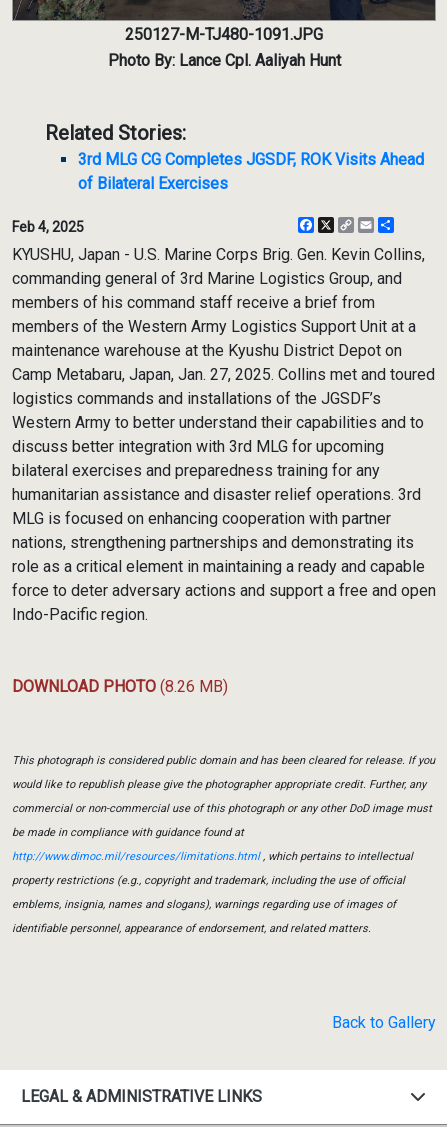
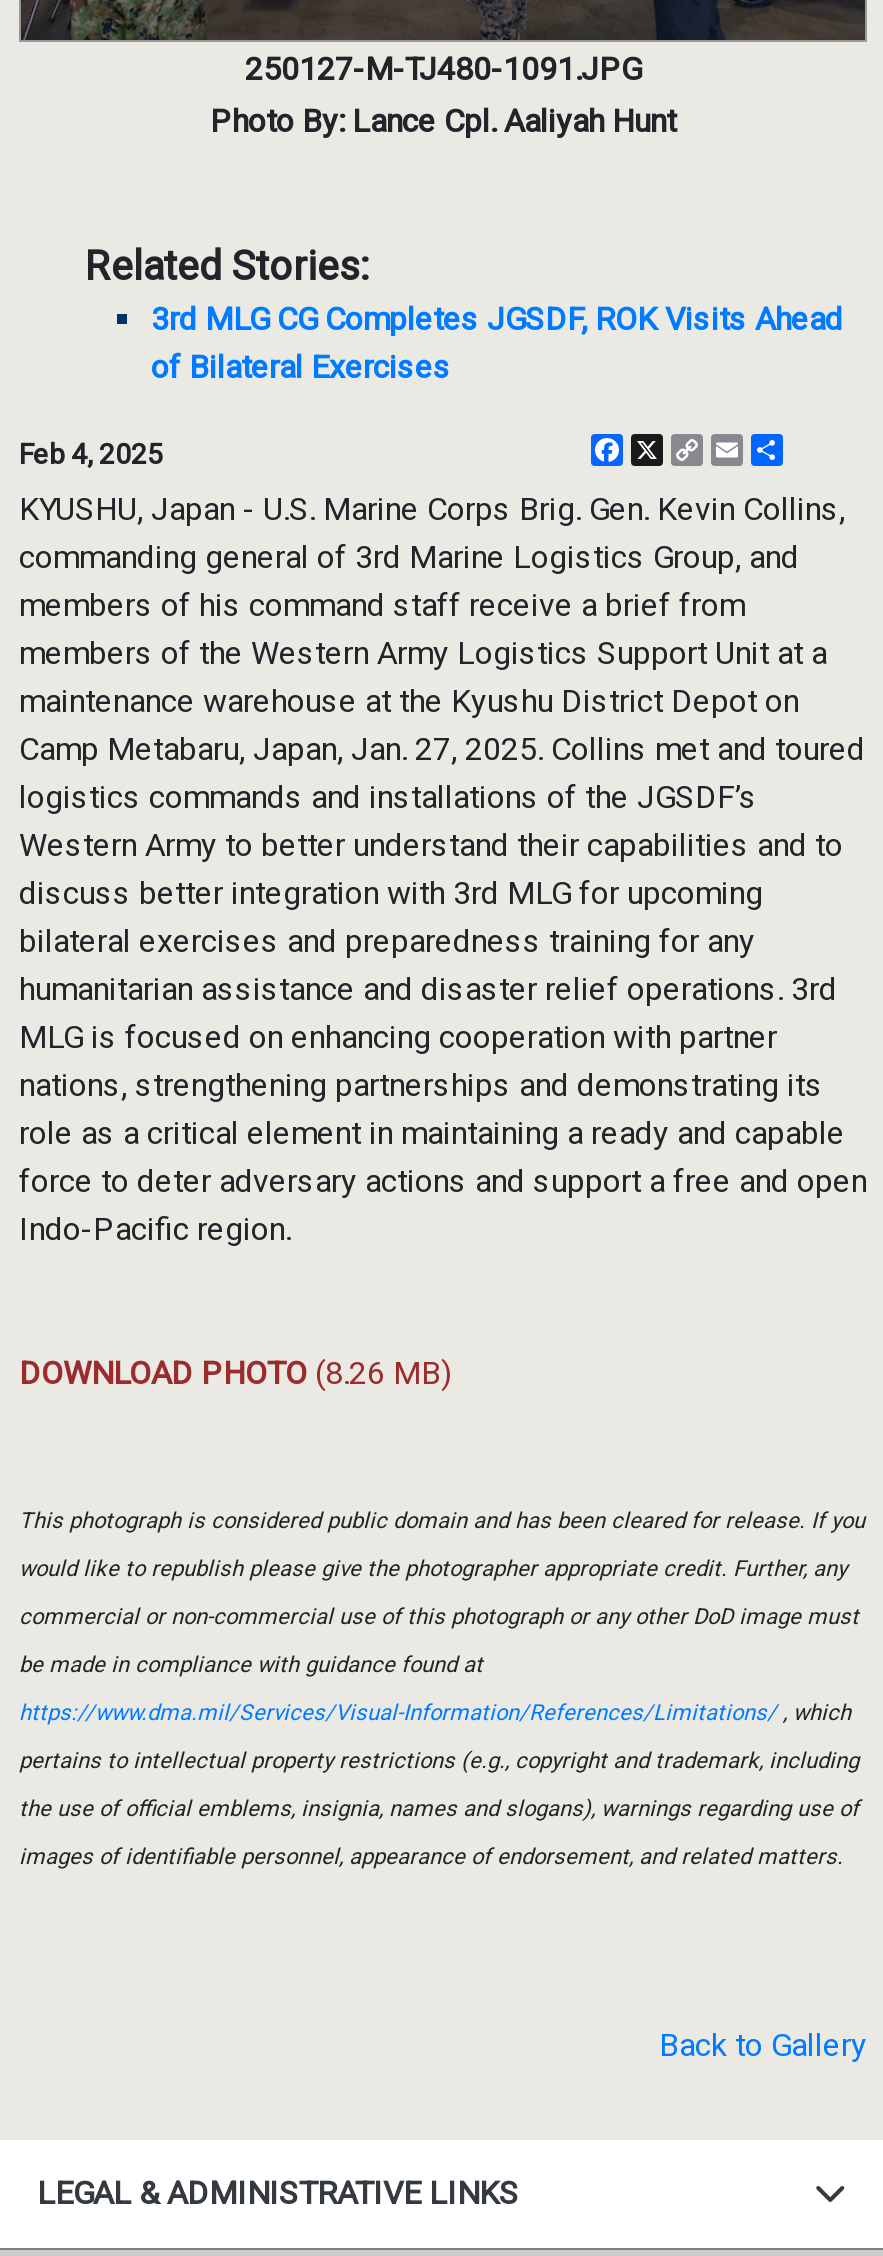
- http://www.dimoc.mil/resources/limitations.html, which pertains to intellectual
+ https://www.dma.mil/Services/Visual-Information/References/Limitations/, which

- property restrictions (e.g., copyright and trademark, including the use of official
+ pertains to intellectual property restrictions (e.g., copyright and trademark, including

- emblems, insignia, names and slogans), warnings regarding use of images of
+ the use of official emblems, insignia, names and slogans), warnings regarding use of

- identifiable personnel, appearance of endorsement, and related matters.
+ images of identifiable personnel, appearance of endorsement, and related matters.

▶ _TASK DETAILS_:
Every record above must reappear exactly in the answer, minus its pictures.

▶ _TASK OUTPUT_:
- http://www.dimoc.mil/resources/limitations.html, which pertains to intellectual
+ https://www.dma.mil/Services/Visual-Information/References/Limitations/, which

- property restrictions (e.g., copyright and trademark, including the use of official
+ pertains to intellectual property restrictions (e.g., copyright and trademark, including

- emblems, insignia, names and slogans), warnings regarding use of images of
+ the use of official emblems, insignia, names and slogans), warnings regarding use of

- identifiable personnel, appearance of endorsement, and related matters.
+ images of identifiable personnel, appearance of endorsement, and related matters.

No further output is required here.